▸ AIM OF THE TASK:
Print every line of the listing below, starting with the line that holds "4µl of first PCR product as template." and going on through the line that holds "- Cycling conditions", both included, and print nothing else.
----
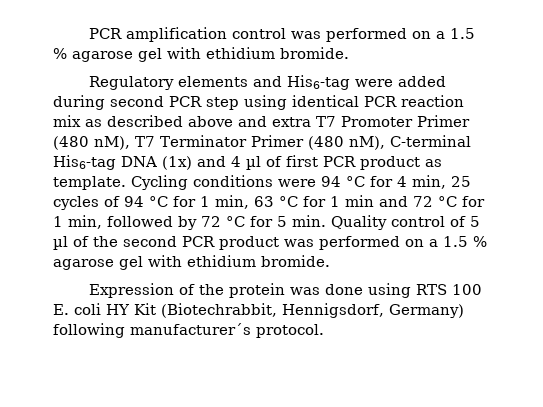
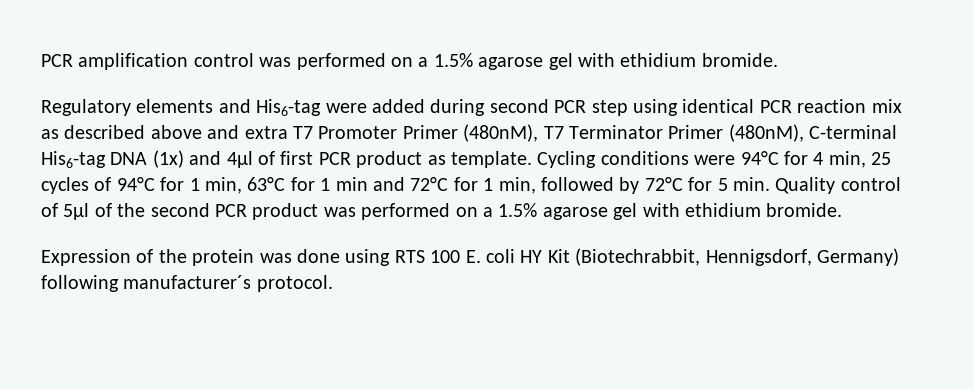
- PCR amplification control was performed on a 1.5 % agarose gel with ethidium bromide.
+ PCR amplification control was performed on a 1.5% agarose gel with ethidium bromide.
- Regulatory elements and His6-tag were added during second PCR step using identical PCR reaction mix as described above and extra T7 Promoter Primer (480 nM), T7 Terminator Primer (480 nM), C-terminal His6-tag DNA (1x) and 4 µl of first PCR product as template.
+ Regulatory elements and His6-tag were added during second PCR step using identical PCR reaction mix as described above and extra T7 Promoter Primer (480nM), T7 Terminator Primer (480nM), C-terminal His6-tag DNA (1x) and 4µl of first PCR product as template.
- Cycling conditions were 94 °C for 4 min, 25 cycles of 94 °C for 1 min, 63 °C for 1 min and 72 °C for 1 min, followed by 72 °C for 5 min. Quality control of 5 µl of the second PCR product was performed on a 1.5 % agarose gel with ethidium bromide.
+ Cycling conditions were 94°C for 4 min, 25 cycles of 94°C for 1 min, 63°C for 1 min and 72°C for 1 min, followed by 72°C for 5 min. Quality control of 5µl of the second PCR product was performed on a 1.5% agarose gel with ethidium bromide.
----
▸ ANSWER SPACE:
+ Regulatory elements and His6-tag were added during second PCR step using identical PCR reaction mix as described above and extra T7 Promoter Primer (480nM), T7 Terminator Primer (480nM), C-terminal His6-tag DNA (1x) and 4µl of first PCR product as template.
- Cycling conditions were 94 °C for 4 min, 25 cycles of 94 °C for 1 min, 63 °C for 1 min and 72 °C for 1 min, followed by 72 °C for 5 min. Quality control of 5 µl of the second PCR product was performed on a 1.5 % agarose gel with ethidium bromide.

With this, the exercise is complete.